Say how many of the lines below include the word "读取已选特性数量". Only the number should be given.

┏━━

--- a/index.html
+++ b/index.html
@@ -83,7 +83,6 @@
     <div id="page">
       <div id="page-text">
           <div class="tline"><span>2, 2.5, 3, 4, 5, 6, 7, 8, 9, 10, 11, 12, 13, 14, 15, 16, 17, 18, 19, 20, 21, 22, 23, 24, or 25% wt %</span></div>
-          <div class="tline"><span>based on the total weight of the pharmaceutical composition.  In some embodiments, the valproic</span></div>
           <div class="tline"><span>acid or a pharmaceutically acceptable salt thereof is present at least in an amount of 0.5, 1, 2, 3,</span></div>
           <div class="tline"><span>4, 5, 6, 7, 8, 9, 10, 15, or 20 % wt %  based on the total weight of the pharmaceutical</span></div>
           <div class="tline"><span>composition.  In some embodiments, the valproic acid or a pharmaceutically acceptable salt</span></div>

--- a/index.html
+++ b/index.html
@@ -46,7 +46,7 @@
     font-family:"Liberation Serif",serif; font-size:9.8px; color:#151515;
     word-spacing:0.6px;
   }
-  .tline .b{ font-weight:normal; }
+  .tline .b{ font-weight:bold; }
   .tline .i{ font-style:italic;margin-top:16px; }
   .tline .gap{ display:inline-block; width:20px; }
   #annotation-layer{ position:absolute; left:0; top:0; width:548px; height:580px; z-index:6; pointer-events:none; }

┗━━
┏━━

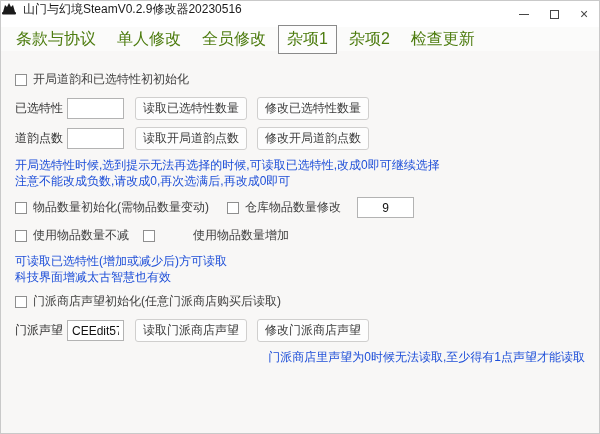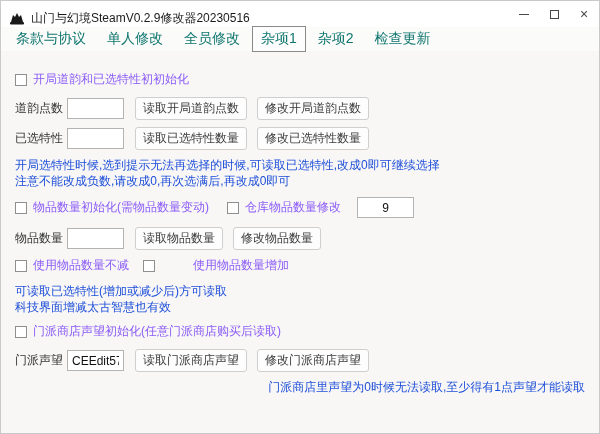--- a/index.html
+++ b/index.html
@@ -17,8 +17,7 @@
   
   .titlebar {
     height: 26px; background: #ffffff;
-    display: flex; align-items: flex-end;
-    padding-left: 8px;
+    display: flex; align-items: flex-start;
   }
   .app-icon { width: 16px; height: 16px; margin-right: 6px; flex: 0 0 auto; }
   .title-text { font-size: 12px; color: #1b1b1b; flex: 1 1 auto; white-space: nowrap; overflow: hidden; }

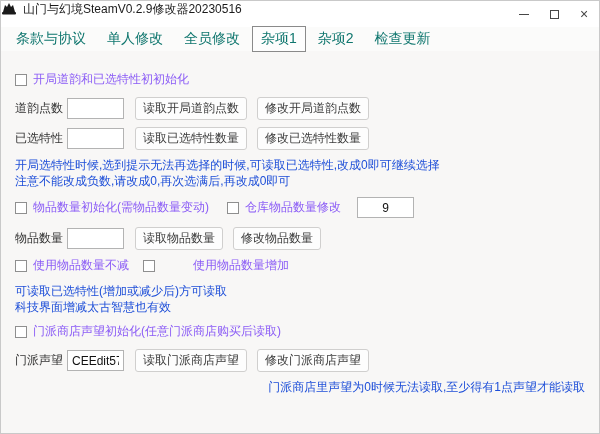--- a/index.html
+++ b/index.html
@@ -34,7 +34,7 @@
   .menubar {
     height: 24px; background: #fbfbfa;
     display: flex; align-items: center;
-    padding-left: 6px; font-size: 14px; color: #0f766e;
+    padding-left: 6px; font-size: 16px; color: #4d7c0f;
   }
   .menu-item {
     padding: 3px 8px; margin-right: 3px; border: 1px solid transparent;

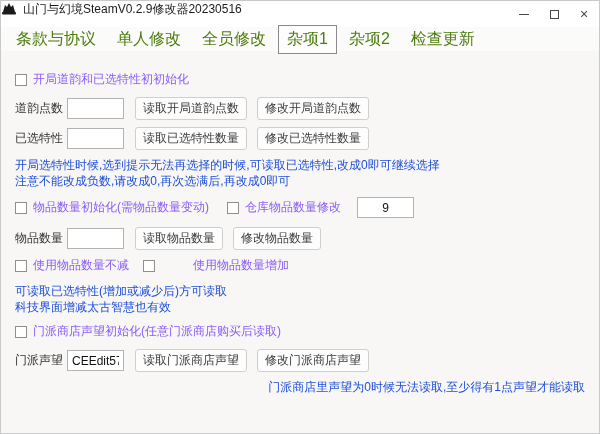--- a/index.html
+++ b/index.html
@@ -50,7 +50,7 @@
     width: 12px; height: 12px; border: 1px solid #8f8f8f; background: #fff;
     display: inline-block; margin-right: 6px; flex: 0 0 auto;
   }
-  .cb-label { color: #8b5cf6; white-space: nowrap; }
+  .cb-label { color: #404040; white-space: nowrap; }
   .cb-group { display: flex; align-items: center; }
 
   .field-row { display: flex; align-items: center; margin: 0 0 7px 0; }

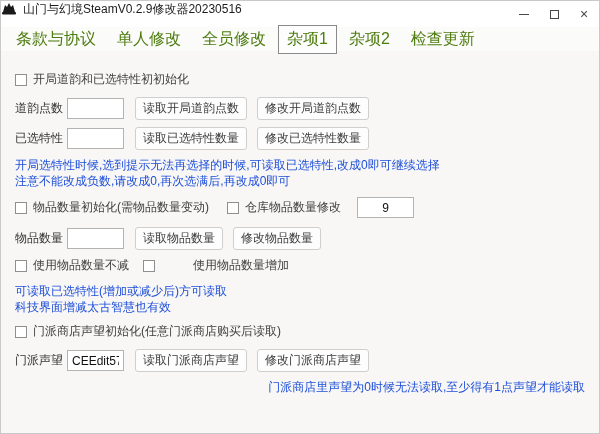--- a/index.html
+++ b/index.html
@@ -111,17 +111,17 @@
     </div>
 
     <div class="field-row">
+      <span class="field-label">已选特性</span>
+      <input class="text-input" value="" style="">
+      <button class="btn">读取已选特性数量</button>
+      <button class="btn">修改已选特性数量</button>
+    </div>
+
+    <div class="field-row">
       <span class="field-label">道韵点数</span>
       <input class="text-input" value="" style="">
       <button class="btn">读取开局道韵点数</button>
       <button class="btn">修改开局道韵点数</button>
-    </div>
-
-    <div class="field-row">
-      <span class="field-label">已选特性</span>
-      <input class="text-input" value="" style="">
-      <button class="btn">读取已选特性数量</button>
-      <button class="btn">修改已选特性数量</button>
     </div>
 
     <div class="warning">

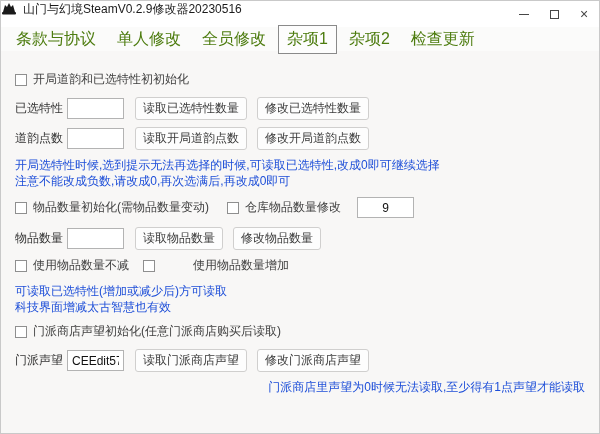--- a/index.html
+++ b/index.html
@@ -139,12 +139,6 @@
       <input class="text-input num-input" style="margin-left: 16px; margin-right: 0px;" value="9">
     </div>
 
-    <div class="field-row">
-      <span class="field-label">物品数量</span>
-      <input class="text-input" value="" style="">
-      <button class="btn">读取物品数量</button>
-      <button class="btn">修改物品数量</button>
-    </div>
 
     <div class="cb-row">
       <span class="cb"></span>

┗━━
┏━━

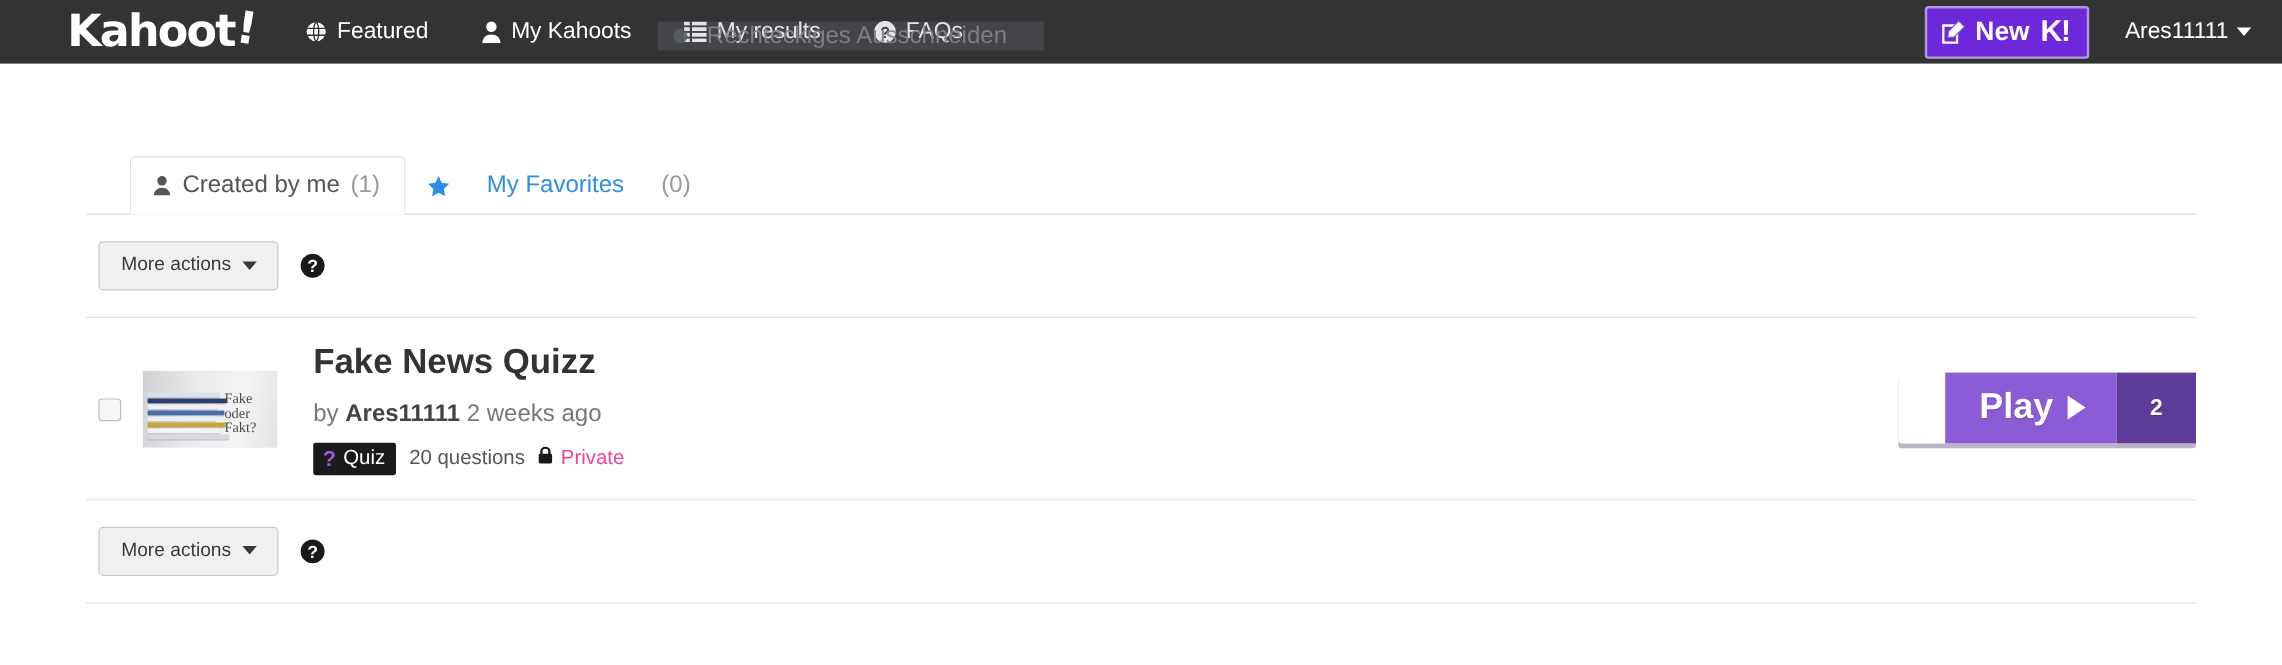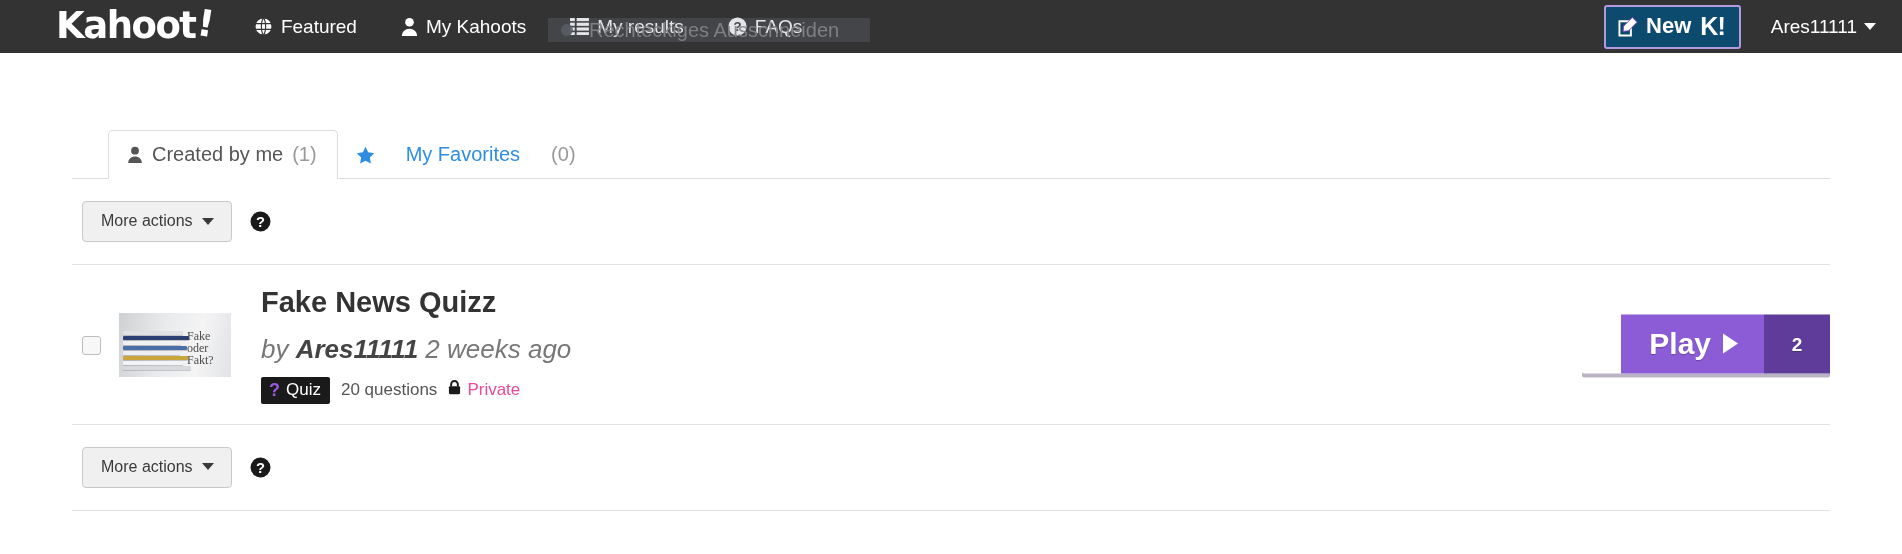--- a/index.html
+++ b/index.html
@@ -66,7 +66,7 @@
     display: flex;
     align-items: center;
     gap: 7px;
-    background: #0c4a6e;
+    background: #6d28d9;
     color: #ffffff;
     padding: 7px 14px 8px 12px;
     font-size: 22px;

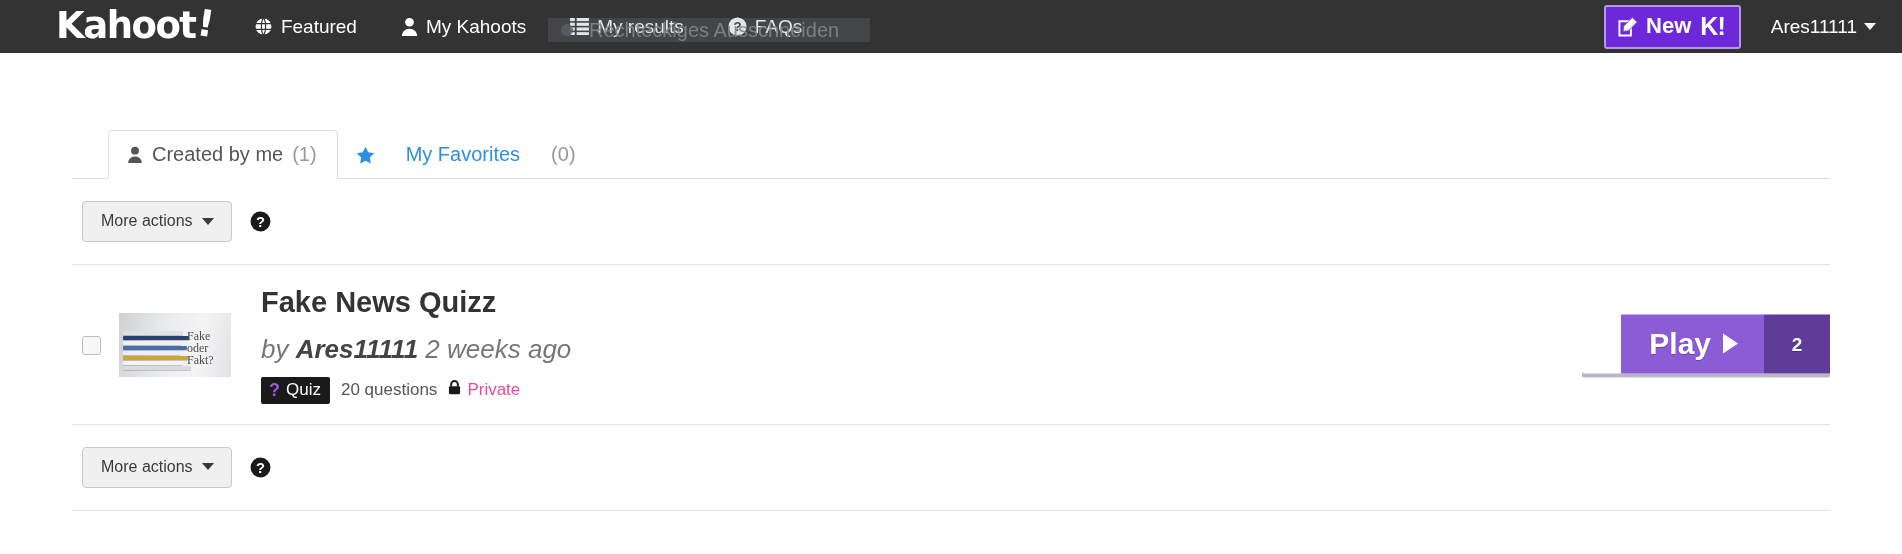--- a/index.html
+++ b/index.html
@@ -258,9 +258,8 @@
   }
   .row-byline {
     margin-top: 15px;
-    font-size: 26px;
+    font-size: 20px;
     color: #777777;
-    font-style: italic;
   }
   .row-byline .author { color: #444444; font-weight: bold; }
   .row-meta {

┗━━

▶ _Worked solution_
2